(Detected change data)
▼

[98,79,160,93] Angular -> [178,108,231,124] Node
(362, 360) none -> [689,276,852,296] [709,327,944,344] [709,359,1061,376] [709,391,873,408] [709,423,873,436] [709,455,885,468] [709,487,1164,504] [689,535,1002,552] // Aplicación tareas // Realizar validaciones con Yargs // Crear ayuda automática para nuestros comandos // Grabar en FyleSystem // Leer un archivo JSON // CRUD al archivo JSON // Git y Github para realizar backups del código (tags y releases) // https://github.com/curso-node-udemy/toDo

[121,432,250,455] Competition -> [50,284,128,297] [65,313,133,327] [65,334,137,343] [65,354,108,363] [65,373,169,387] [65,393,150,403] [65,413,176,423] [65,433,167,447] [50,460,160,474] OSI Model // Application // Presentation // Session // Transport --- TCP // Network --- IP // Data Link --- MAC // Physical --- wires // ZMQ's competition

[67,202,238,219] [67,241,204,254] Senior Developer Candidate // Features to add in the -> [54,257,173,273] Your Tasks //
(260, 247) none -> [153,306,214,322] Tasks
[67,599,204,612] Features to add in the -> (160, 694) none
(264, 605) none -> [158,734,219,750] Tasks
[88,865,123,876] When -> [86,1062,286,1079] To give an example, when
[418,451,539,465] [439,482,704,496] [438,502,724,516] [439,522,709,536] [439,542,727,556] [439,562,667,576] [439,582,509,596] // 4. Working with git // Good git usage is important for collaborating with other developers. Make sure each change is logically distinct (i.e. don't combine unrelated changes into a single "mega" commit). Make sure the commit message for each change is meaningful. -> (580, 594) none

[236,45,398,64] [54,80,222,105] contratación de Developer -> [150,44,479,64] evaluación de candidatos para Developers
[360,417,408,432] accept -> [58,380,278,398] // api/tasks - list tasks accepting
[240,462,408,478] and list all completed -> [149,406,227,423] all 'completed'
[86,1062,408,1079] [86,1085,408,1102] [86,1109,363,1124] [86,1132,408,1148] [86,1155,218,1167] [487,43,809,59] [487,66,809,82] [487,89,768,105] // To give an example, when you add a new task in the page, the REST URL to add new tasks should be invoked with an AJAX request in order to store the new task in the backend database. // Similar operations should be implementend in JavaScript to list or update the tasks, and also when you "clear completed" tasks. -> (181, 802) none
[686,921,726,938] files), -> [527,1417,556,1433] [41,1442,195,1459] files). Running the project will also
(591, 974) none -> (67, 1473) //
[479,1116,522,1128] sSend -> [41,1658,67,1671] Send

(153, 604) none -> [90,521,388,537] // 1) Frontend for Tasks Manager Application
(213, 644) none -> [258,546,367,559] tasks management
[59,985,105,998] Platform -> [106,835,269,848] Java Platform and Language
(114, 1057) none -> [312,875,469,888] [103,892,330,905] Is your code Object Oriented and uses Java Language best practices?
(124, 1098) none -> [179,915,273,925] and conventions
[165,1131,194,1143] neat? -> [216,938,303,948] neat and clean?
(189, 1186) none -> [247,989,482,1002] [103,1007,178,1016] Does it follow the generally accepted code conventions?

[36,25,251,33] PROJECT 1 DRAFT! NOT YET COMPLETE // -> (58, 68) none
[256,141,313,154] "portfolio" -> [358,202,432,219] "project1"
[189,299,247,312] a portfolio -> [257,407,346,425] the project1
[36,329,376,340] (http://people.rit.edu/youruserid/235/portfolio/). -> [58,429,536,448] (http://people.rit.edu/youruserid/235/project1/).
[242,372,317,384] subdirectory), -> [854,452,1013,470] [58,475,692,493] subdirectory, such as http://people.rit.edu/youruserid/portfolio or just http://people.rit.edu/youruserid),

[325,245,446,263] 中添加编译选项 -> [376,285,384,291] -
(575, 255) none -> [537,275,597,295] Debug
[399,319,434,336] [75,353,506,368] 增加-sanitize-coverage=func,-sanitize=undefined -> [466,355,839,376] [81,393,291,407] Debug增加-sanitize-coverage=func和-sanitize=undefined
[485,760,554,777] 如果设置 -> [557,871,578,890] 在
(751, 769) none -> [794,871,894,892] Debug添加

▲

WHAT TO DO: Would you write out all the records exactly as they read?

RESPONSE FOR THIS EXERCISE:
[98,79,160,93] Angular -> [178,108,231,124] Node
(362, 360) none -> [689,276,852,296] [709,327,944,344] [709,359,1061,376] [709,391,873,408] [709,423,873,436] [709,455,885,468] [709,487,1164,504] [689,535,1002,552] // Aplicación tareas // Realizar validaciones con Yargs // Crear ayuda automática para nuestros comandos // Grabar en FyleSystem // Leer un archivo JSON // CRUD al archivo JSON // Git y Github para realizar backups del código (tags y releases) // https://github.com/curso-node-udemy/toDo

[121,432,250,455] Competition -> [50,284,128,297] [65,313,133,327] [65,334,137,343] [65,354,108,363] [65,373,169,387] [65,393,150,403] [65,413,176,423] [65,433,167,447] [50,460,160,474] OSI Model // Application // Presentation // Session // Transport --- TCP // Network --- IP // Data Link --- MAC // Physical --- wires // ZMQ's competition

[67,202,238,219] [67,241,204,254] Senior Developer Candidate // Features to add in the -> [54,257,173,273] Your Tasks //
(260, 247) none -> [153,306,214,322] Tasks
[67,599,204,612] Features to add in the -> (160, 694) none
(264, 605) none -> [158,734,219,750] Tasks
[88,865,123,876] When -> [86,1062,286,1079] To give an example, when
[418,451,539,465] [439,482,704,496] [438,502,724,516] [439,522,709,536] [439,542,727,556] [439,562,667,576] [439,582,509,596] // 4. Working with git // Good git usage is important for collaborating with other developers. Make sure each change is logically distinct (i.e. don't combine unrelated changes into a single "mega" commit). Make sure the commit message for each change is meaningful. -> (580, 594) none

[236,45,398,64] [54,80,222,105] contratación de Developer -> [150,44,479,64] evaluación de candidatos para Developers
[360,417,408,432] accept -> [58,380,278,398] // api/tasks - list tasks accepting
[240,462,408,478] and list all completed -> [149,406,227,423] all 'completed'
[86,1062,408,1079] [86,1085,408,1102] [86,1109,363,1124] [86,1132,408,1148] [86,1155,218,1167] [487,43,809,59] [487,66,809,82] [487,89,768,105] // To give an example, when you add a new task in the page, the REST URL to add new tasks should be invoked with an AJAX request in order to store the new task in the backend database. // Similar operations should be implementend in JavaScript to list or update the tasks, and also when you "clear completed" tasks. -> (181, 802) none
[686,921,726,938] files), -> [527,1417,556,1433] [41,1442,195,1459] files). Running the project will also
(591, 974) none -> (67, 1473) //
[479,1116,522,1128] sSend -> [41,1658,67,1671] Send

(153, 604) none -> [90,521,388,537] // 1) Frontend for Tasks Manager Application
(213, 644) none -> [258,546,367,559] tasks management
[59,985,105,998] Platform -> [106,835,269,848] Java Platform and Language
(114, 1057) none -> [312,875,469,888] [103,892,330,905] Is your code Object Oriented and uses Java Language best practices?
(124, 1098) none -> [179,915,273,925] and conventions
[165,1131,194,1143] neat? -> [216,938,303,948] neat and clean?
(189, 1186) none -> [247,989,482,1002] [103,1007,178,1016] Does it follow the generally accepted code conventions?

[36,25,251,33] PROJECT 1 DRAFT! NOT YET COMPLETE // -> (58, 68) none
[256,141,313,154] "portfolio" -> [358,202,432,219] "project1"
[189,299,247,312] a portfolio -> [257,407,346,425] the project1
[36,329,376,340] (http://people.rit.edu/youruserid/235/portfolio/). -> [58,429,536,448] (http://people.rit.edu/youruserid/235/project1/).
[242,372,317,384] subdirectory), -> [854,452,1013,470] [58,475,692,493] subdirectory, such as http://people.rit.edu/youruserid/portfolio or just http://people.rit.edu/youruserid),

[325,245,446,263] 中添加编译选项 -> [376,285,384,291] -
(575, 255) none -> [537,275,597,295] Debug
[399,319,434,336] [75,353,506,368] 增加-sanitize-coverage=func,-sanitize=undefined -> [466,355,839,376] [81,393,291,407] Debug增加-sanitize-coverage=func和-sanitize=undefined
[485,760,554,777] 如果设置 -> [557,871,578,890] 在
(751, 769) none -> [794,871,894,892] Debug添加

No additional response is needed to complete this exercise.